Kemwell opens doors to West with first mAb deal from Indian plant

Kemwell says it intends to open the Indian market to contract biomanufacturing as it signs its first monoclonal antibody (mAb) development and manufacture agreement for a European biopharma. 

The biomanufacturing facility in Bangalore, India, was constructed with collaboration from Boehringer Ingelheim and intended to marry European technology with Indian low cost manufacturing benefits in order to attract Western companies.

Following its recent completion, Kemwell Biopharma has completed a deal to manufacturing mAbs for a European “mid-size biopharma company,” Chairman Anurag Bagaria told Biopharma-Reporter.com though could not reveal who due to client confidentiality.

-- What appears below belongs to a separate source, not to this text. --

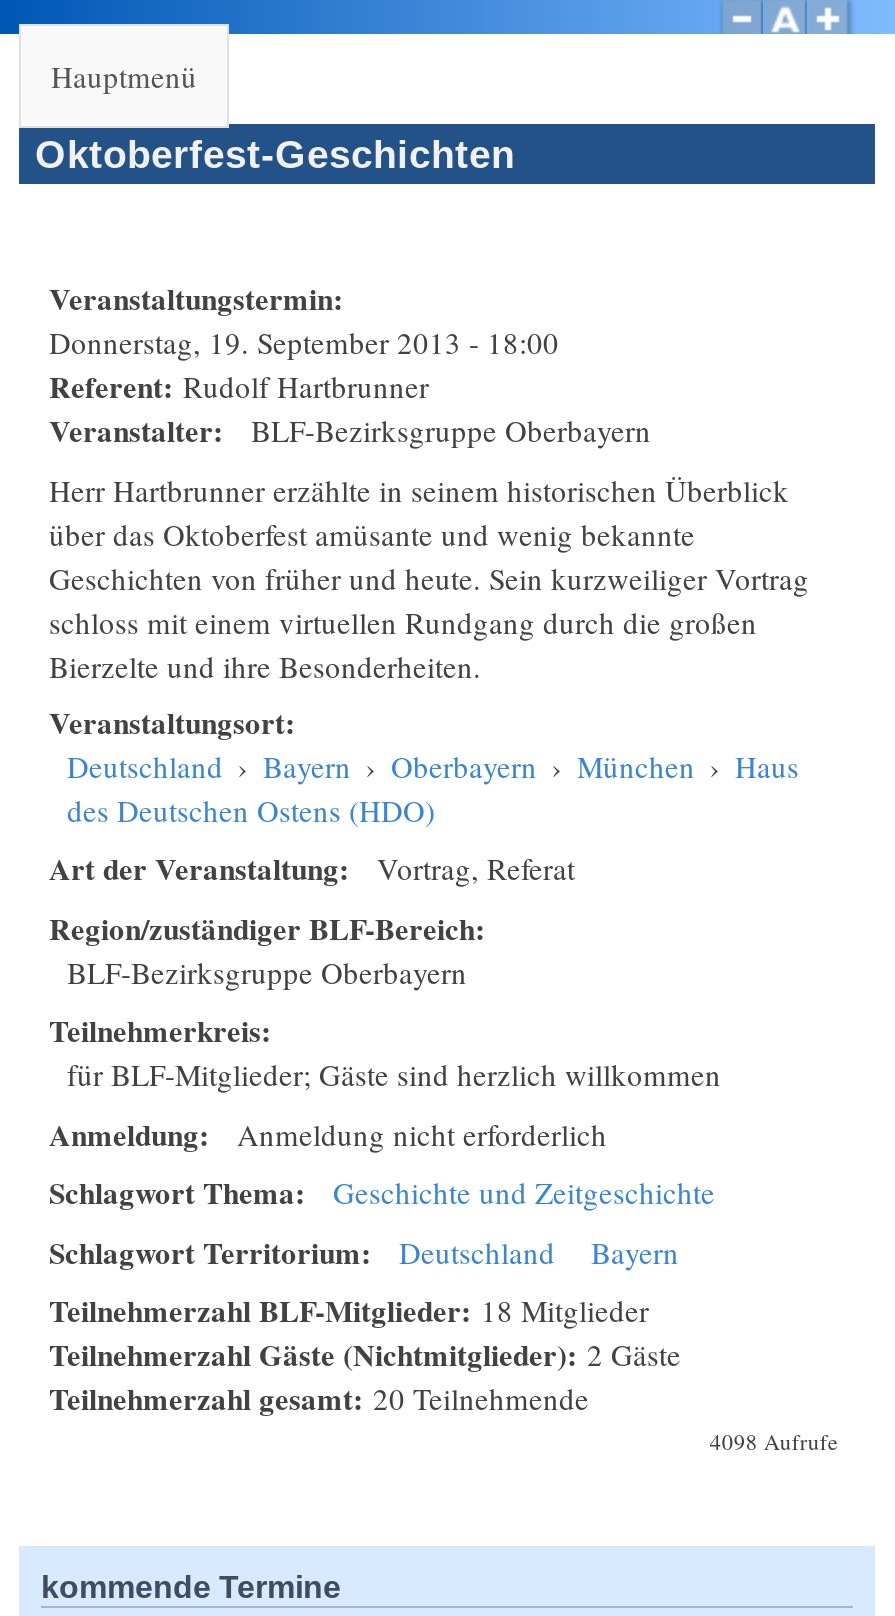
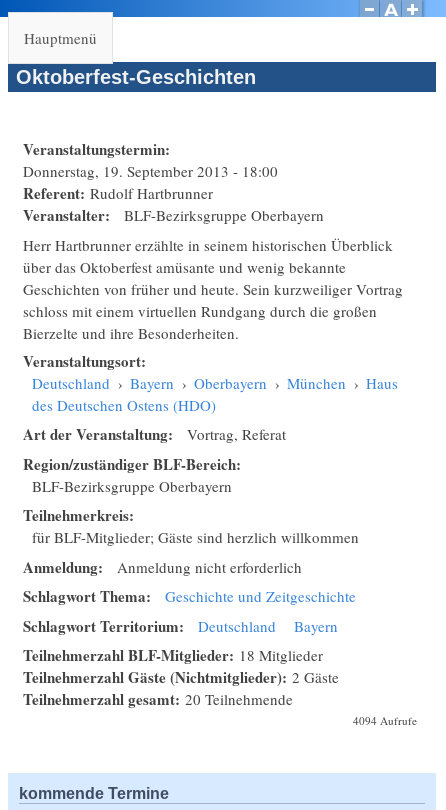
- 4098 Aufrufe
+ 4094 Aufrufe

“Our biomanufacturing facility has just commenced operations and this is the first contract,” he told us.  “We are targeting more customers from the West based on our established track record on the pharmaceutical development and manufacturing services, quality and cost.”

The deal will see Kemwell provide a fully integrated solution for developing and manufacturing mAb therapeutics, including technology transfer, process industrialization, scale-up, manufacturing of toxicology materials, cGMP manufacturing of clinical materials and commercial manufacturing.

Opening Up India to Biomanufacturing

Over the last decade, pharma companies from North America and Europe have been using Indian contract manufacturing organisations (CMOs) to supply small molecule drugs, generic and active pharmaceutical ingredient (API) thanks to the low costs associated with the region.

However, India is yet to have become an area for contract biomanufacturing partially due to quality concerns, bio-logistic costs and communication problems.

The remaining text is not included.